Other tracking devices have been used to successfully track the movements of larger animals, but with the smallest similar option weighing about 12 grams, they were too heavy for the delicate, little ovenbird, according to the study. Ovenbirds are about the size of tennis ball and weigh the same as four quarters. Strapping them with a bulky, heavy GPS tracker would mean they wouldn't be flying very far at all. And many of the other tiny trackers were imprecise, only able to track the animal's location within about half a mile, and expensive, costing upwards of $3,000 per unit.

In the spring of 2013, the researchers at the bird center tested out the latest in micro GPS trackers: a miniaturized tracking chip that weighs just 1 gram but is able to pinpoint an animal's location within 32 feet. The chips were programmed to begin collecting data on July 1, and switch on for 70 seconds during the night eight to 10 times throughout the year to grab location data.

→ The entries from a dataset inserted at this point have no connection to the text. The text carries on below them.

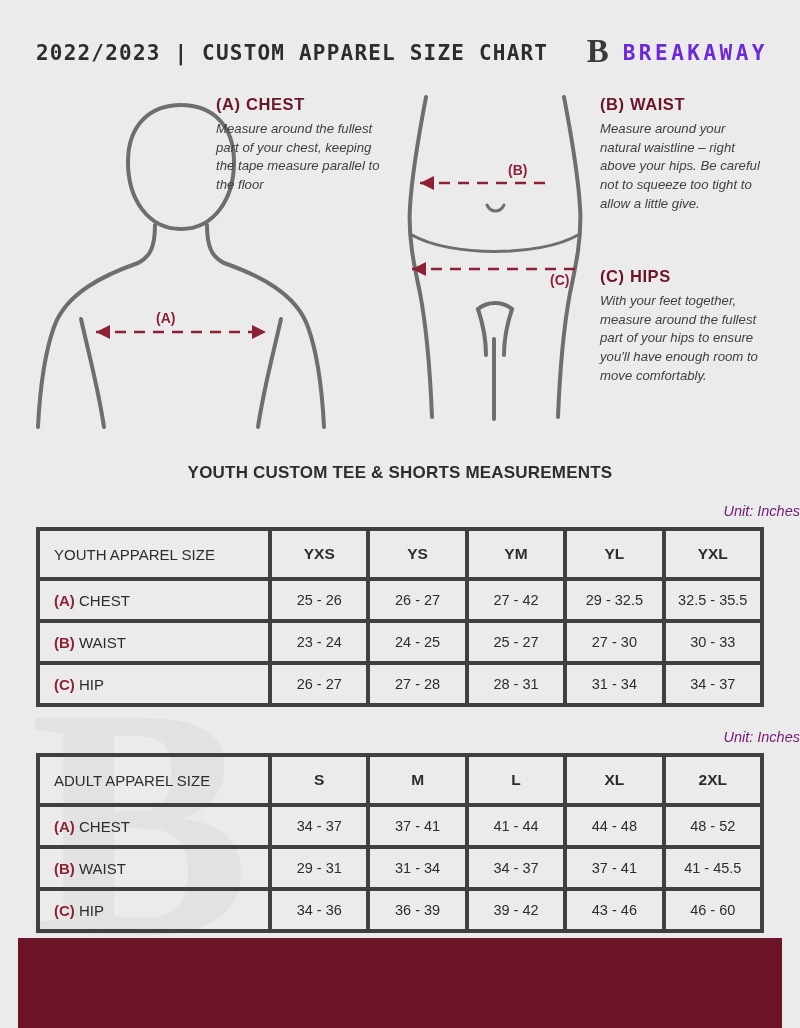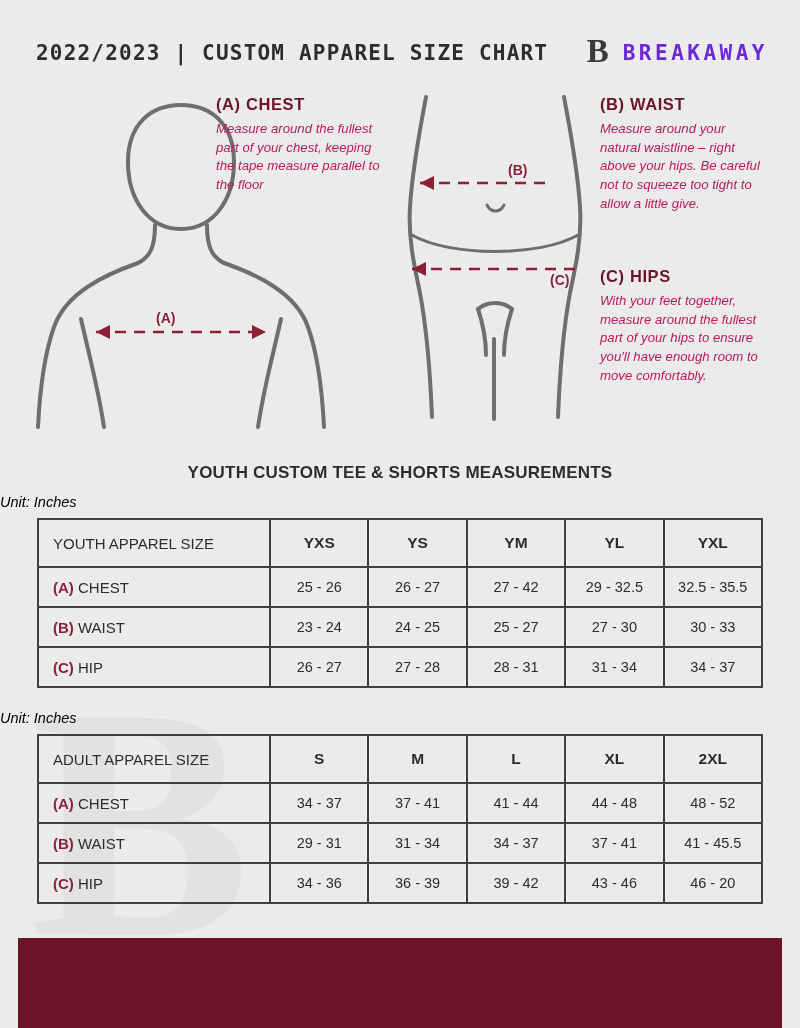"Measure around the fullest part" .callout p { color: #be185d -> #404040 }
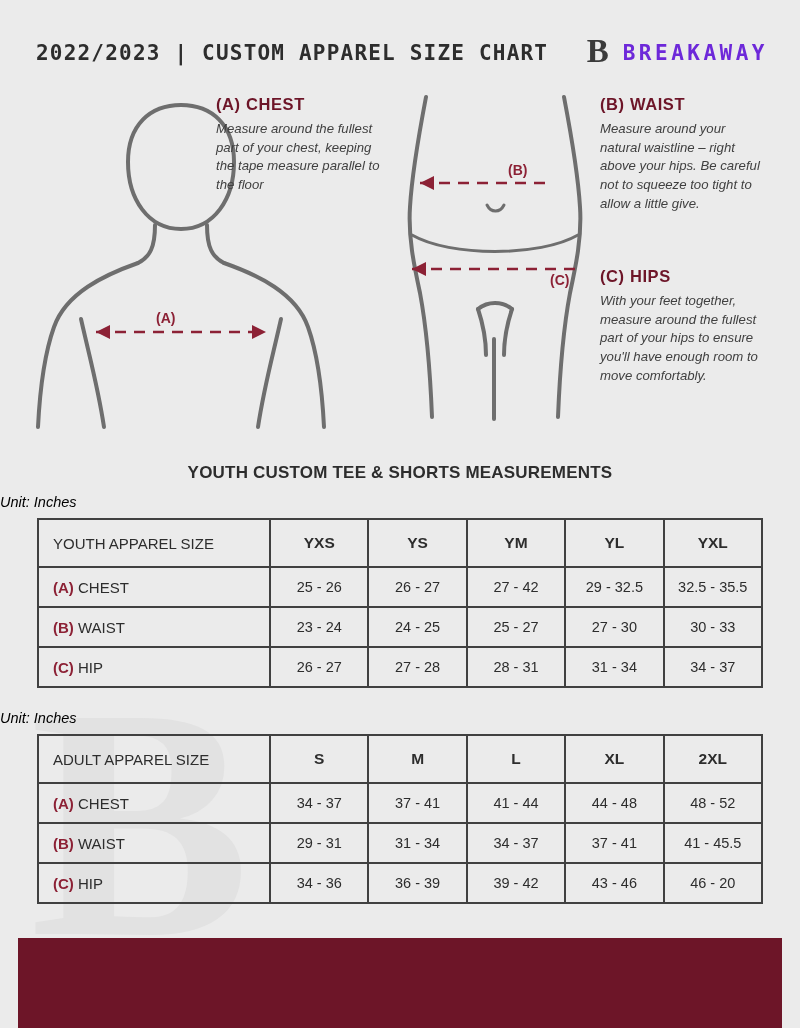"Unit: Inches" .sec-unit { color: #000000 -> #701a75; margin-top: 11px -> 20px; text-align: left -> right }
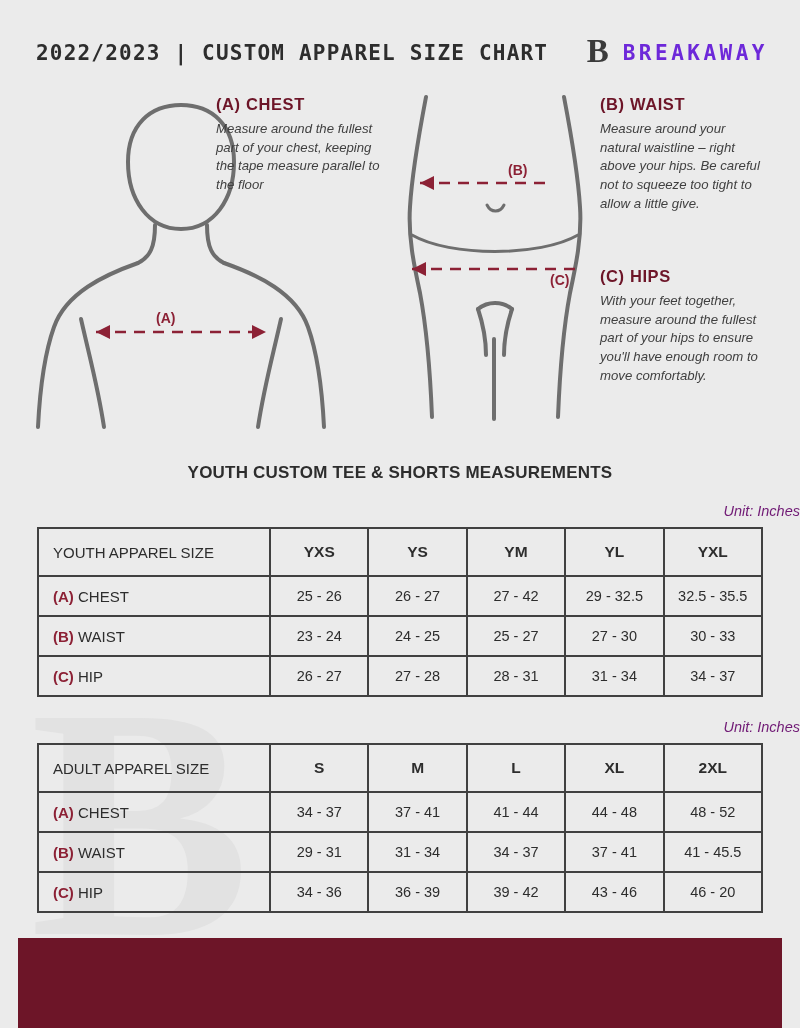"YOUTH APPAREL SIZE" table td, table th { border: 2px solid #404040 -> 4px solid #404040 }
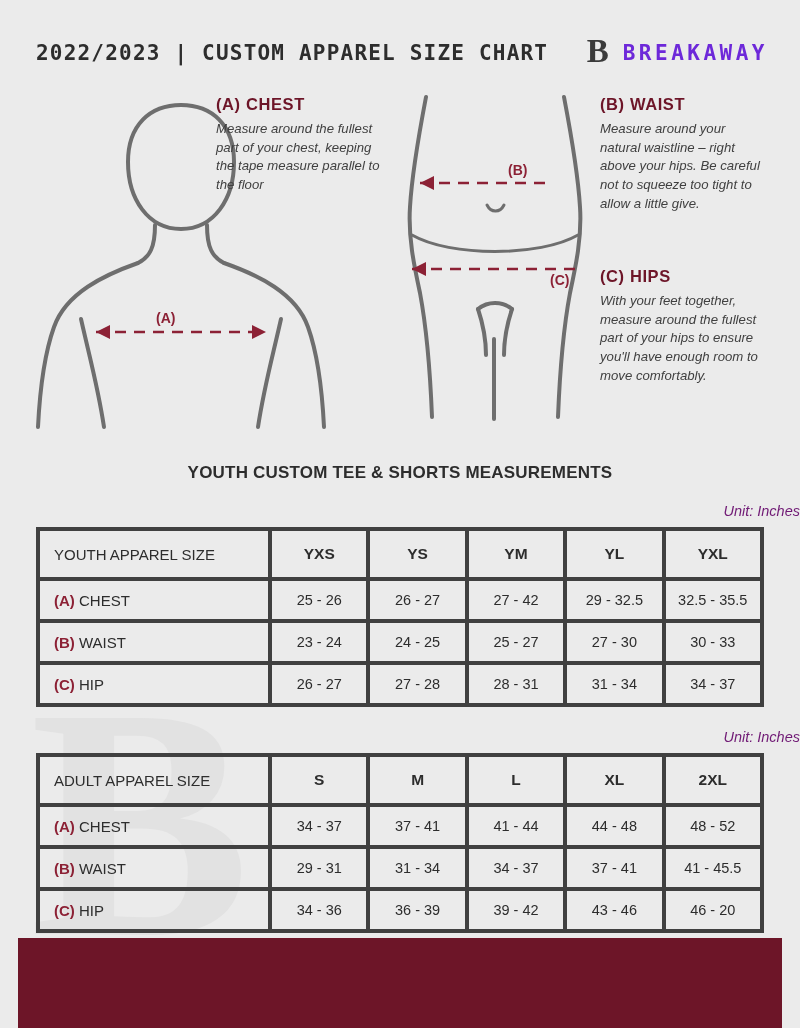"46 - 20" td { text: 20 -> 60 }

The next spring, 24 of the tagged birds returned to the same location to breed, but nine of the birds' chips were either damaged or lost. Still, the researchers were able to collect location data from 15 birds, revealing better-than-ever details about exactly where the birds go during the winter months and how the species behaves.

Even this small slice of data already has significant implications for conservationists. Though general migratory patterns are known—scientists already knew, for instance, that the oven birds head down to Mexico, Central America, Florida, and the Caribbean in the winter—the exact locations have been a bit of a mystery. The location data revealed for the first time that ovenbirds from different parts of North America didn't hang out together when they got down south: birds from Maryland settled down in Florida and Cuba, while those from New Hampshire chilled in the Dominican Republic. This knowledge can help conservationists do more accurate population estimates and understand how different groups of the same species interact.

And since some little songbird populations have been declining for decades without any explanation, this technology will be crucial for future conservation efforts. Bonus: tiny birds look pretty cute wearing tiny microchip knapsacks.